Set down the material exactly as given, please, from its first line through the line that includes "values, but, under".

_ _ _ _ _

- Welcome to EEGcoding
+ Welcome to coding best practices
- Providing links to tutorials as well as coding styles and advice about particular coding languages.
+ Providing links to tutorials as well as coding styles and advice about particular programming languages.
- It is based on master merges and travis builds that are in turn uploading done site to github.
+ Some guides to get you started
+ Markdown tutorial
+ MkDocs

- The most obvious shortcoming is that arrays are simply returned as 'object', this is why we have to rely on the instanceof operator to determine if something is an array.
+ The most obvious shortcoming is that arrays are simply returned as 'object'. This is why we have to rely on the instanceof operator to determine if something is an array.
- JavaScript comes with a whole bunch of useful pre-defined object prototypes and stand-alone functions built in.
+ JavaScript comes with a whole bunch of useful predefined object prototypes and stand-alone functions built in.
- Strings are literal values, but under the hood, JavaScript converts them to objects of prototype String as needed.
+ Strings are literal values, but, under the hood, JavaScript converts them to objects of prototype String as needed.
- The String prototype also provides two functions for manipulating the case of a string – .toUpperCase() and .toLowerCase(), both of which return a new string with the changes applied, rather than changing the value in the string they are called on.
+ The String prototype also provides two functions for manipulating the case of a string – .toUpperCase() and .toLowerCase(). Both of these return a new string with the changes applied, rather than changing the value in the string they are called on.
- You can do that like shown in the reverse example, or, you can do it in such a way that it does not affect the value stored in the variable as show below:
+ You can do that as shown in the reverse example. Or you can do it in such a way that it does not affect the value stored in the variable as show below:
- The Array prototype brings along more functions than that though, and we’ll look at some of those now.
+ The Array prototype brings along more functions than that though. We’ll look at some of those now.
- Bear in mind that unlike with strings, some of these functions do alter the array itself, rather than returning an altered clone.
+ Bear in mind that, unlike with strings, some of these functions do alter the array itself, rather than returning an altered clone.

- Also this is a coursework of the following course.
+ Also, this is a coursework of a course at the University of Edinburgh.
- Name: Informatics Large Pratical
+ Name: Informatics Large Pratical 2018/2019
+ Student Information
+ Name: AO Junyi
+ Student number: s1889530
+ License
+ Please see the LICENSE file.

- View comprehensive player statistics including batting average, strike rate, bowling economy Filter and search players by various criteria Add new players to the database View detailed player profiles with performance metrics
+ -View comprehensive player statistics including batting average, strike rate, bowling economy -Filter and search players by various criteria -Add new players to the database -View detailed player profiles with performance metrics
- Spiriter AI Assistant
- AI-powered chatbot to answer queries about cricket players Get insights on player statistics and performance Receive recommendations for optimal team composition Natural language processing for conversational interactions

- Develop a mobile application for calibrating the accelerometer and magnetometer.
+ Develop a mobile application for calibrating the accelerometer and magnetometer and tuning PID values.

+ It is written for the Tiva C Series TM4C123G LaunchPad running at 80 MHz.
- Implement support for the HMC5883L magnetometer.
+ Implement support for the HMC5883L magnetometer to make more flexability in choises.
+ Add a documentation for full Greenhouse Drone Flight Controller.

_ _ _ _ _

RESPONSE TO THIS TASK ▸
- Welcome to EEGcoding
+ Welcome to coding best practices
- Providing links to tutorials as well as coding styles and advice about particular coding languages.
+ Providing links to tutorials as well as coding styles and advice about particular programming languages.
- It is based on master merges and travis builds that are in turn uploading done site to github.
+ Some guides to get you started
+ Markdown tutorial
+ MkDocs

- The most obvious shortcoming is that arrays are simply returned as 'object', this is why we have to rely on the instanceof operator to determine if something is an array.
+ The most obvious shortcoming is that arrays are simply returned as 'object'. This is why we have to rely on the instanceof operator to determine if something is an array.
- JavaScript comes with a whole bunch of useful pre-defined object prototypes and stand-alone functions built in.
+ JavaScript comes with a whole bunch of useful predefined object prototypes and stand-alone functions built in.
- Strings are literal values, but under the hood, JavaScript converts them to objects of prototype String as needed.
+ Strings are literal values, but, under the hood, JavaScript converts them to objects of prototype String as needed.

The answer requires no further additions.